The DM monthly status report covering February activities has been posted to DocuShare, collection-1022. For convenience, the High-level Summary is pasted below. Direct link to the full report https://docushare.lsst.org/docushare/dsweb/Get/report-1022/DM%20Monthly%20Progress%20Report%20202002.pdf
Community Interactions, Meetings and Workshops
The DM Leadership Team held a successful “virtual” face-to-face meeting on BlueJeans. This covered a variety of technical topics, which highlights including the status of middleware development and discussion of ways to streamline the image capture system following LCR-1923 (which removes support for live crosstalk correction from the Camera data acquisition system).
Across the subsystem, preparation continues for the Rubin Observatory Algorithms Workshop, which will take place in March. The DM System Science Team held a “virtual” face-to-face meeting to prepare, while members of the DM-SST and the Science Pipelines teams have based their work around material which will be presented at the workshop. This included a two-week data analysis sprint which took place at Princeton University
The first full week of data produced by the Auxiliary Telescope spectrograph has been transferred over the AURA network to the data facility at NCSA. Members of the DM team have been working hard to analyze this data, which has driven a number of improvements to instrument signature removal and pipeline integration. During April, we expect to move away from the AURA network to dedicated Rubin Observatory networking.
Many documents were issued or updated.
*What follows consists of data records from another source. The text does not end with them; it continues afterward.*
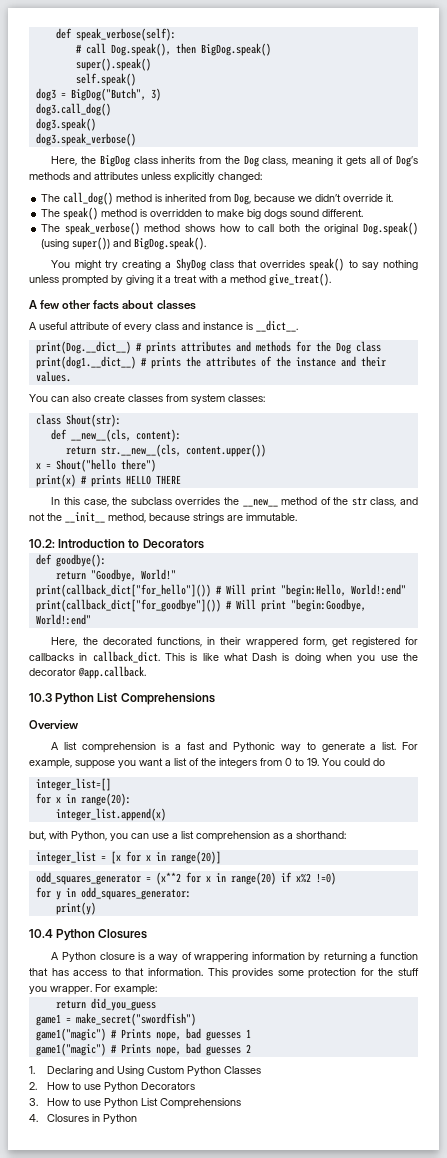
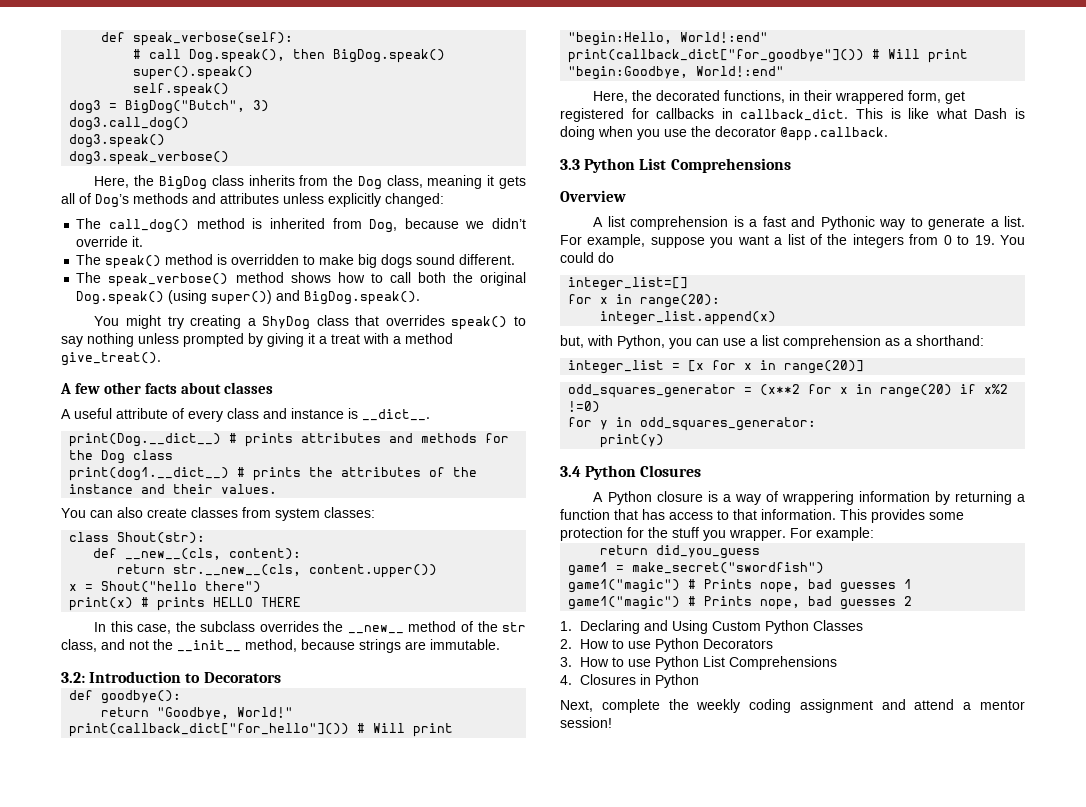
- 10.2: Introduction to Decorators
+ 3.2: Introduction to Decorators
- 10.3 Python List Comprehensions
+ 3.3 Python List Comprehensions
- 10.4 Python Closures
+ 3.4 Python Closures
+ Next, complete the weekly coding assignment and attend a mentor session!

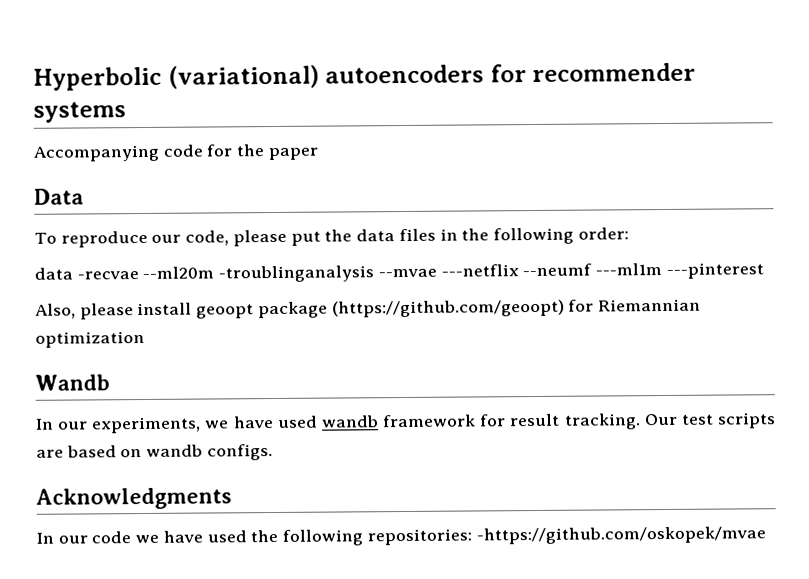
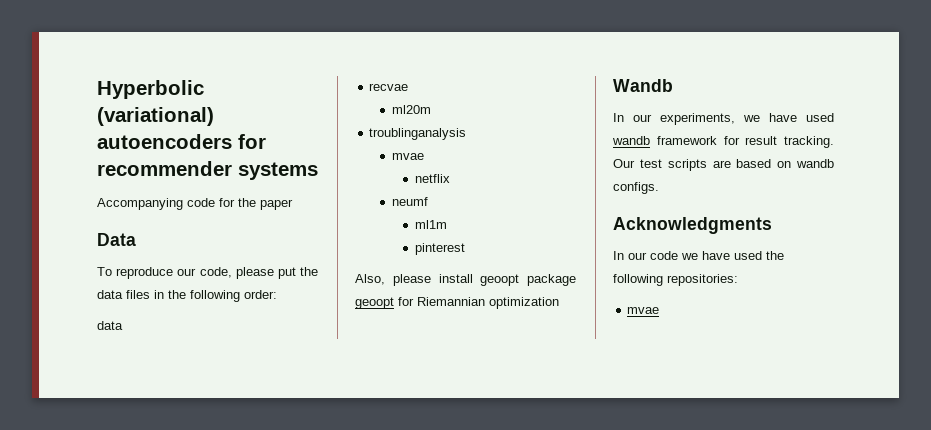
  To reproduce our code, please put the data files in the following order:
- data -recvae --ml20m -troublinganalysis --mvae ---netflix --neumf ---ml1m ---pinterest
+ data
+ recvae
+ ml20m
+ troublinganalysis
+ mvae
+ netflix
+ neumf
+ ml1m
+ pinterest
- Also, please install geoopt package (https://github.com/geoopt) for Riemannian optimization
+ Also, please install geoopt package geoopt for Riemannian optimization
- In our code we have used the following repositories: -https://github.com/oskopek/mvae
+ In our code we have used the following repositories:
+ mvae

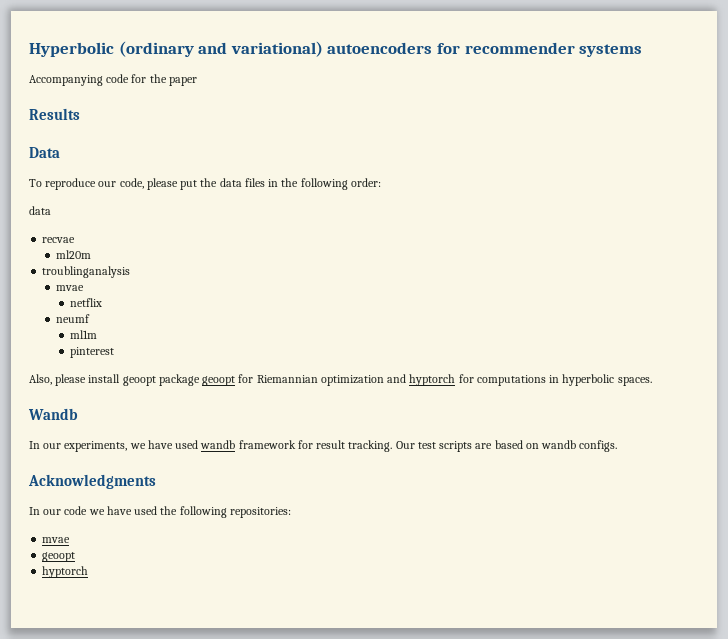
- Hyperbolic (variational) autoencoders for recommender systems
+ Hyperbolic (ordinary and variational) autoencoders for recommender systems
+ Results
- Also, please install geoopt package geoopt for Riemannian optimization
+ Also, please install geoopt package geoopt for Riemannian optimization and hyptorch for computations in hyperbolic spaces.
  In our code we have used the following repositories:
  mvae
+ geoopt
+ hyptorch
Of particular notes:
Draft outlines of DM construction papers were provided to the PST.
SQR-037 reports on a security analysis of SQuaRE services.
DMTN-133 describes data processing systems which may be triggered by the Observatory Control System (OCS).
A prototype ObsTAP service with providing WISE data was deployed for testing. Qserv profiling, tuning, and performance optimization was carried out in preparation for scale testing at the level of 50% of the first Rubin Observatory data release. In the process, full-sky query dispatch times were reduced from ~30 minutes to ~1 minute, and a long-standing shared-scan concurrency regression was addressed. Evaluation of a clustered Cassandra implementation of the Alert Production Database continued in earnest at NCSA.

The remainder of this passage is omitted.